This is a large full exome example with multiple variant callers, so can take more than 24 hours on machines using multiple cores.
First get the input configuration file, fastq reads, reference materials and analysis regions:
mkdir -p NA12878-exome-eval cd NA12878-exome-eval wget https://raw.github.com/bcbio/bcbio-nextgen/master/config/examples/NA12878-exome-methodcmp-getdata.sh bash NA12878-exome-methodcmp-getdata.sh
Finally run the analysis, distributed on 8 local cores, with:
cd work bcbio_nextgen.py ../config/NA12878-exome-methodcmp.yaml -n 8
The grading-summary.csv contains detailed comparisons of the results to the NIST reference materials, enabling rapid comparisons of methods.
This example calls variants using multiple approaches in a paired tumor/normal cancer sample from the ICGC-TCGA DREAM challenge. It uses synthetic dataset 3 which has multiple subclones, enabling detection of lower frequency variants. Since the dataset is freely available and has a truth set, this allows us to do a full evaluation of variant callers.
To get the data:
mkdir -p cancer-dream-syn3/config cancer-dream-syn3/input cancer-dream-syn3/work cd cancer-dream-syn3/config wget https://raw.githubusercontent.com/bcbio/bcbio-nextgen/master/config/examples/cancer-dream-syn3.yaml cd ../input wget https://raw.githubusercontent.com/bcbio/bcbio-nextgen/master/config/examples/cancer-dream-syn3-getdata.sh bash cancer-dream-syn3-getdata.sh
Run with:
cd ../work bcbio_nextgen.py ../config/cancer-dream-syn3.yaml -n 8
The configuration and data file has downloads for exome only and whole genome analyses. It enables exome by default, but you can use the larger whole genome evaluation by uncommenting the relevant parts of the configuration and retrieval script.

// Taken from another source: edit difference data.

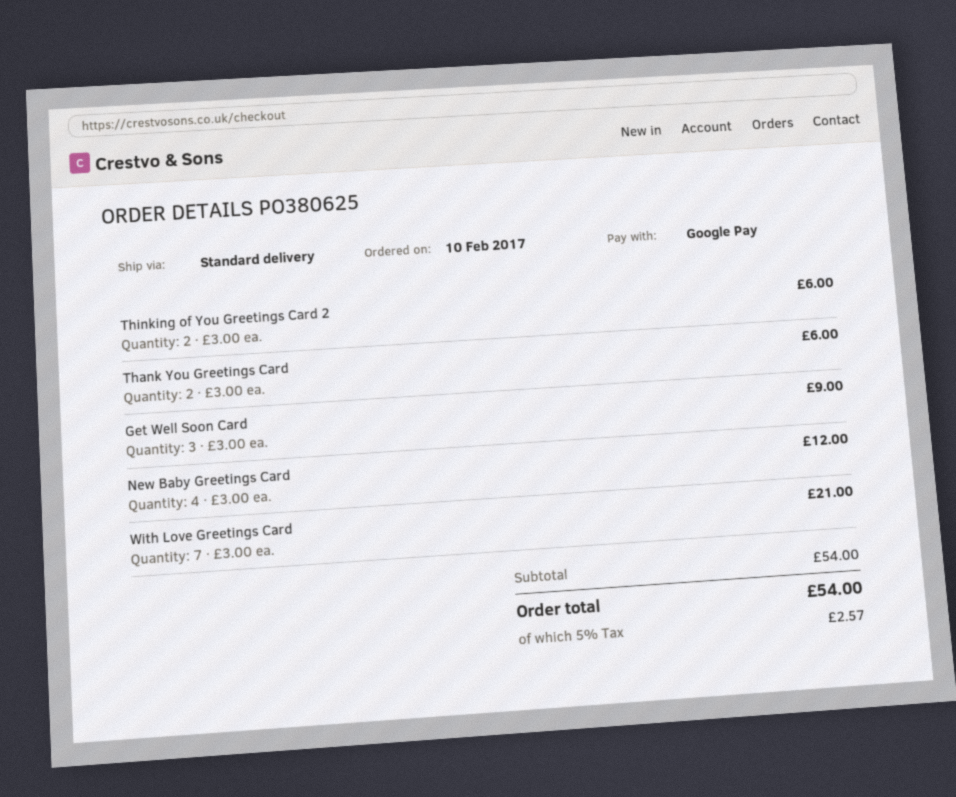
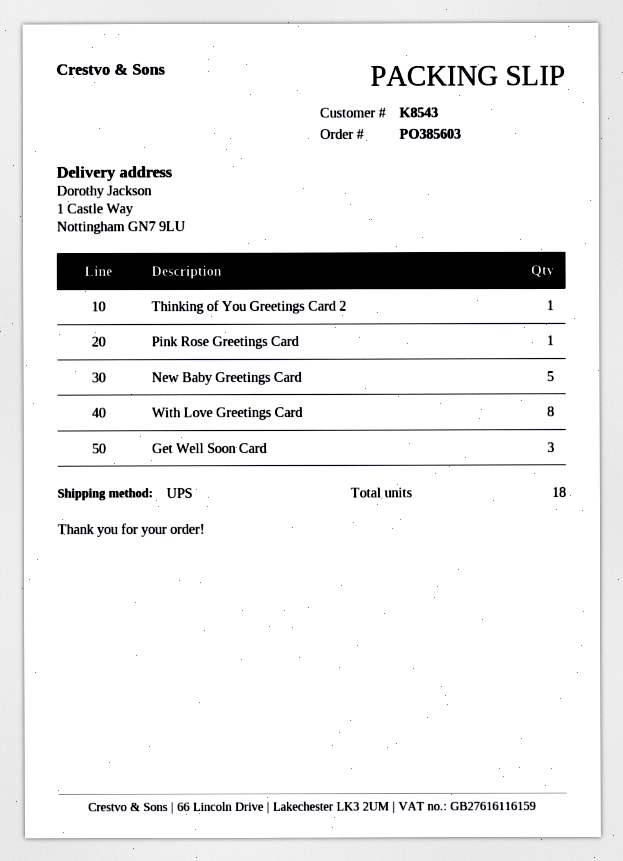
order number: PO380625 -> PO385603
shipping method: standard -> UPS
Thinking of You Greetings Card 2: 2 -> 1
Thank You Greetings Card: 2 -> none
New Baby Greetings Card: 4 -> 5
With Love Greetings Card: 7 -> 8
Pink Rose Greetings Card: none -> 1

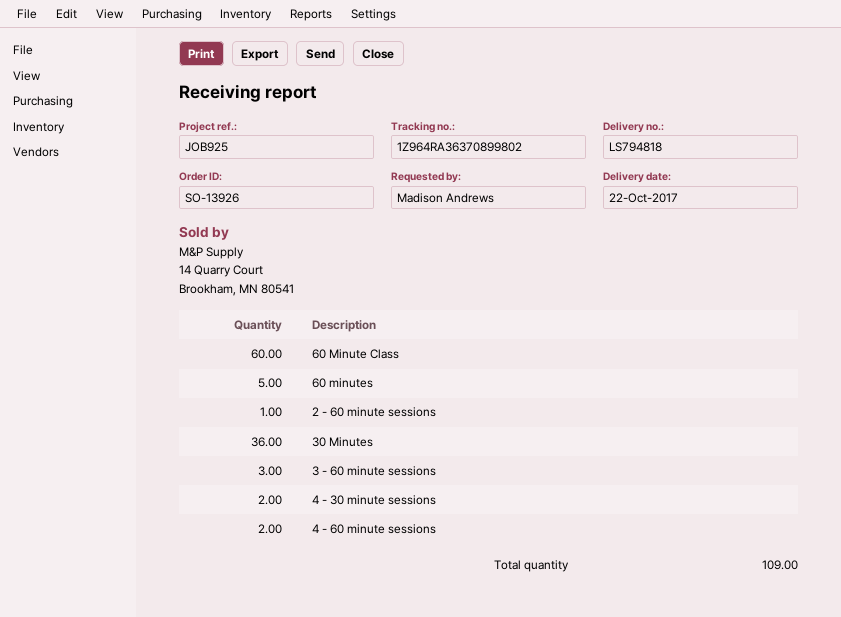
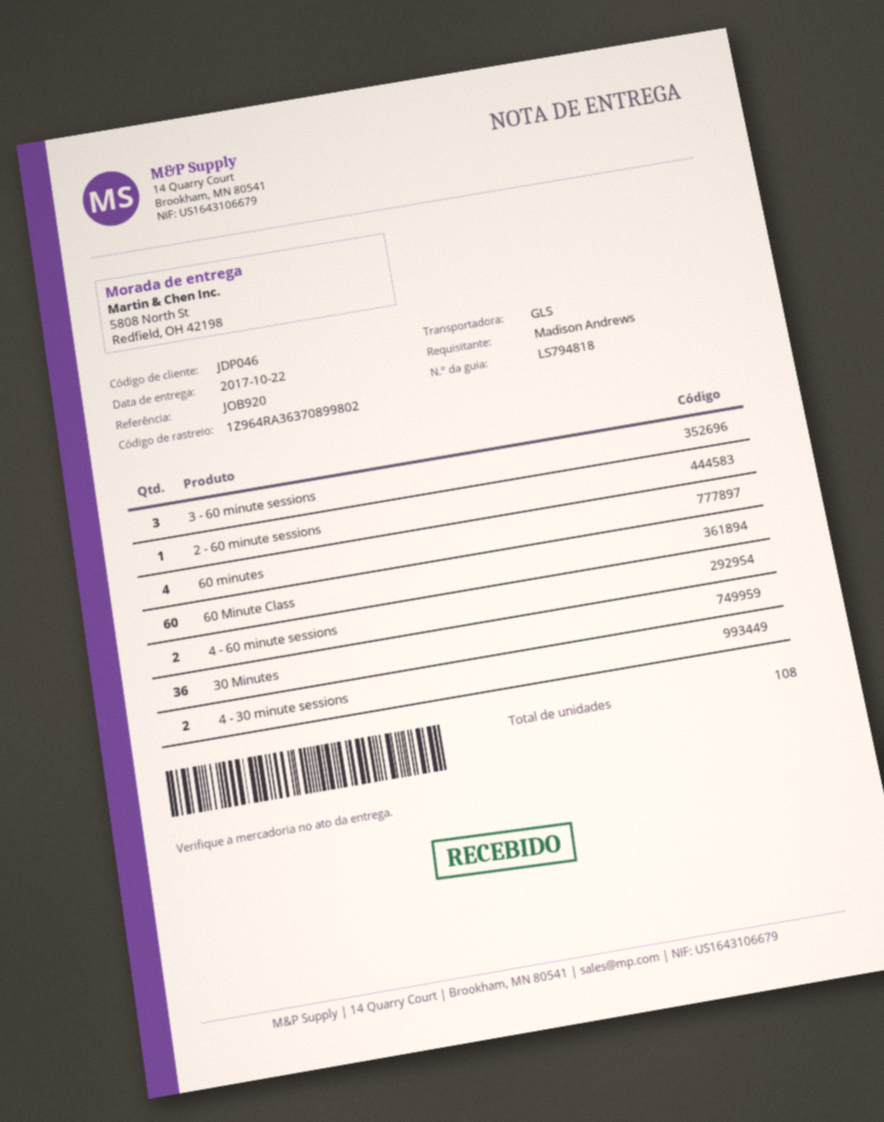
reference: JOB925 -> JOB920
60 minutes: 5 -> 4
total quantity: 109 -> 108

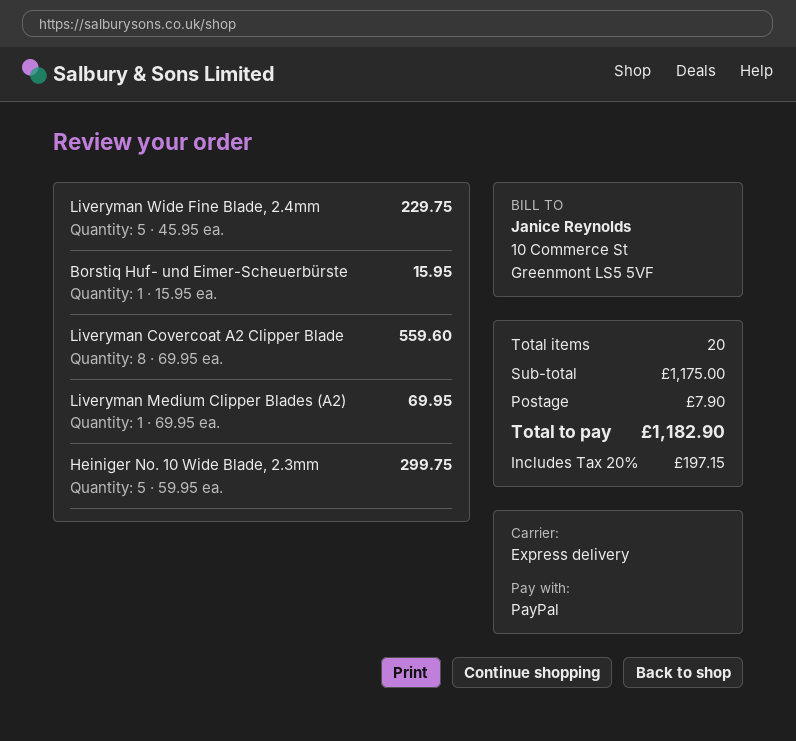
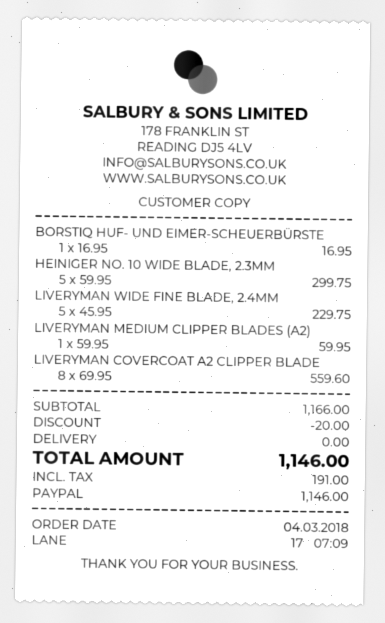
Borstiq Huf- und Eimer-Scheuerbürste: 1 x 15.95 = 15.95 -> 1 x 16.95 = 16.95
Liveryman Medium Clipper Blades (A2): 1 x 69.95 = 69.95 -> 1 x 59.95 = 59.95
subtotal: 1175.00 -> 1166.00
discount: none -> 20.00
shipping: 7.90 -> 0.00
tax: 197.15 -> 191.00
total: 1182.90 -> 1146.00

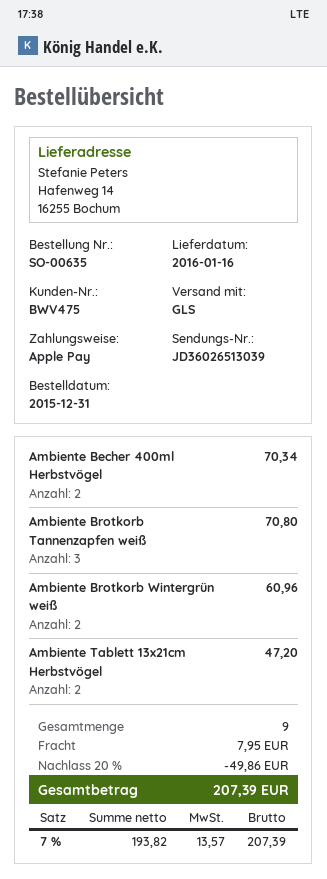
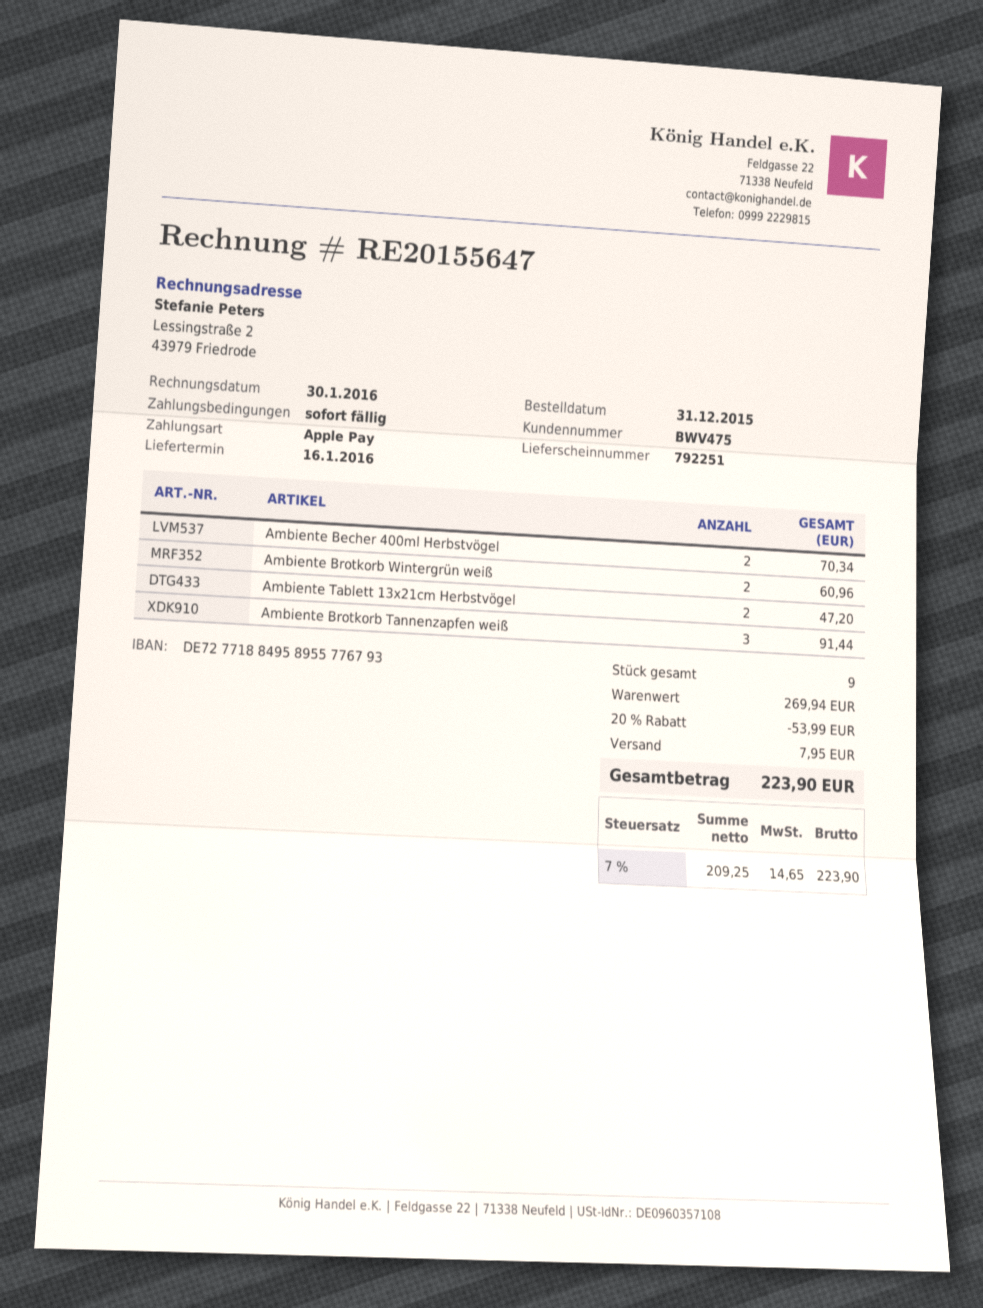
Ambiente Brotkorb Tannenzapfen weiß: 3 for 70.80 -> 3 for 91.44
discount: 20% = 49.86 -> 20% = 53.99
net: 193.82 -> 209.25
tax: 7% = 13.57 -> 7% = 14.65
total: 207.39 -> 223.90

This example simulates somatic cancer calling using a mixture of two Genome in a Bottle samples, NA12878 as the "tumor" mixed with NA24385 as the background. The Hartwig Medical Foundation and Utrecht Medical Center generated this "tumor/normal" pair by physical mixing of samples prior to sequencing. The GiaB FTP directory has more details on the design and truth sets. The sample has variants at 15% and 30%, providing the ability to look at lower frequency mutations.
To get the data:
wget https://raw.githubusercontent.com/bcbio/bcbio-nextgen/master/config/examples/cancer-giab-na12878-na24385-getdata.sh bash cancer-giab-na12878-na24385-getdata.sh
Then run the analysis with:
cd work bcbio_nextgen.py ../config/cancer-giab-na12878-na24385.yaml -n 16
This example runs structural variant calling with multiple callers (Lumpy, Manta and CNVkit), providing a combined output summary file and validation metrics against NA12878 deletions. It uses the same NA12878 input as the whole genome trio example.
To run the analysis do:
mkdir -p NA12878-sv-eval cd NA12878-sv-eval wget https://raw.github.com/bcbio/bcbio-nextgen/master/config/examples/NA12878-sv-getdata.sh bash NA12878-sv-getdata.sh cd work bcbio_nextgen.py ../config/NA12878-sv.yaml -n 16
This is large whole genome analysis and the timing and disk space requirements for the NA12878 trio analysis above apply here as well.
This example aligns and creates count files for use with downstream analyses using a subset of the SEQC data from the FDA's Sequencing Quality Control project.
Get the setup script and run it, this will download six samples from the SEQC project, three from the HBRR panel and three from the UHRR panel. This will require about 100GB of disk space for these input files. It will also set up a configuration file for the run, using the templating system:
wget https://raw.github.com/bcbio/bcbio-nextgen/master/config/examples/rnaseq-seqc-getdata.sh bash rnaseq-seqc-getdata.sh
Now go into the work directory and run the analysis:
cd seqc/work bcbio_nextgen.py ../config/seqc.yaml -n 8
This will run a full scale RNAseq experiment using Tophat2 as the aligner and will take a long time to finish on a single machine. At the end it will output counts, Cufflinks quantitation and a set of QC results about each lane. If you have a cluster you can parallelize it to speed it up considerably.
A nice looking standalone report of the bcbio-nextgen run can be generated using bcbio.rnaseq. Check that repository for details.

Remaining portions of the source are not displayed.